Międzynarodowy Tydzień Wiedzy o Osobach Głuchoniewidomych to okazja, żeby uświadomić sobie, jakie bariery pokonują niektórzy z nas.
Spotkaniom podopiecznych lubuskiej jednostki Towarzystwa Pomocy Głuchoniewidomym zawsze towarzyszy... muzyka.
- Gramy na instrumentach etnicznych i archaicznych, jak misy tybetańskie czy bębny. Często koncertujemy w zaprzyjaźnionych placówkach, występujemy na różnych scenach. Muzykoterapia daje naszym podopiecznym poczucie spełnienia, możliwość wyrażania emocji, wpływa na poprawę sprawności, a co najważniejsze daje ogromną radość i satysfakcję z tego, co robią - mówi Ewa Skrzek-Bączkowska, pełnomocnik towarzystwa.
Również przypadający na przełom czerwca i lipca Międzynarodowy Tydzień Wiedzy o Osobach Głuchoniewidomych upłynął im pod znakiem muzykowania. - Koncertowaliśmy podczas zielonogórskich warsztatów Arkadia, a także podczas corocznego spotkania rodzin w Domu Pomocy Społecznej w Rokitnie. Jednocześnie staraliśmy się , by informacje trafiły do jak największej liczby ludzi, by zdawali sobie sprawę z tego jak żyją osoby z jednoczesnym uszkodzeniem obu zmysłów. Robimy też wszystko, by takie osoby wiedziały, że jest miejsce, gdzie mogą znaleźć pomoc. Można skontaktować się z nami m.in. przez Facebook Lubuskiej Jednostki - mówi Ewa Skrzek - Bączkowska.
Tańczy, pisze i czyta
Dzięki organizacji, która w Lubuskiem działa już od dziesięciu lat, głuchoniewidomi mają szansę na rozwój w wielu kierunkach. Mogą tu liczyć na pomoc tłumaczy-przewodników i trenerów, którzy pomagają odnaleźć się w społeczeństwie i robić to, co się chce i lubi.

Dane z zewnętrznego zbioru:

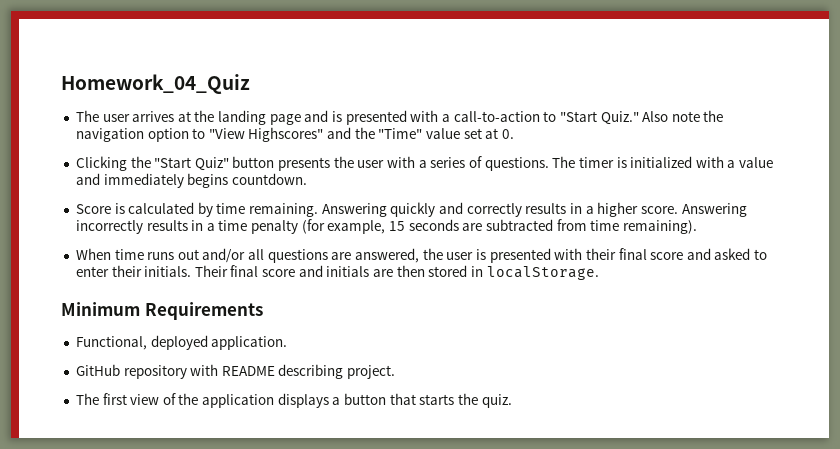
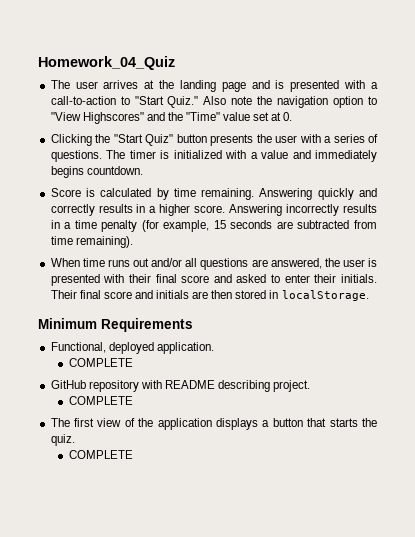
  Functional, deployed application.
+ COMPLETE
  GitHub repository with README describing project.
+ COMPLETE
  The first view of the application displays a button that starts the quiz.
+ COMPLETE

Tak jak Elżbieta Grad-Trochimiuk, niewidoma i niedosłysząca w 80 proc. Kocha tańczyć, czytać, na przekór swojej niepełnosprawności szydełkuje i świetnie jej to wychodzi. Jak sama mówi, nabrała pewności siebie, otwartości i odwagi do stawiania sobie nowych celów. Nauczyła się poruszać z białą laską, dzięki czemu może być samodzielna. - Biegle posługuje się brajlem, może znów realizować pasje czytelnicze. Korzysta z elektronicznej maszyny brajlowskiej, komputera. Może szybciej zapisywać teksty, a także uczy się obsługi komputera, co otwiera przed nią nowe, nie dostępne dotąd perspektywy - mówi Ewa Skrzek - Bączkowska.
Urodzeni artyści
Jurek Godyń bardzo słabo widzi, z jednoczesnym uszkodzeniem wzroku i słuchu zmaga się od urodzenia. Już jako małe dziecko trafił do Domu Pomocy Społecznej w Rokitnie, w którym mieszka do dziś. - Jest artystyczną wizytówką naszej jednostki. To dusza towarzystwa z ogromnym poczuciem humoru, bez jego obecności nie wyobrażamy sobie naszych spotkań - mówią o nim.
Sam Jurek twierdzi, że jednostka to jego szczęście i rodzina. Efektem jego talentu, rozwijanego w DPS , jest m. in. niedawno zdobyty tytuł laureata ogólnopolskiego konkursu plastycznego „Rodzina w moich oczach”.
Podczas różnorodnych warsztatów głuchoniewidomi odkrywają w sobie ukryte uzdolnienia. W przypadku Eli Prędkiewicz, talent plastyczny i techniczny. - Jej szydełkowe anioły zdobią niejeden dom, a ptaki, figury przestrzenne z origami zachwycają odbiorców naszych wystaw - opowiada pani Ewa. Artystka mówi, że towarzystwo jest jej „całym wielkim światem” i ma świadomość, że mogłaby nigdy do niego nie dotrzeć ze swojego „małego świata”, w którym tkwiła wcześniej.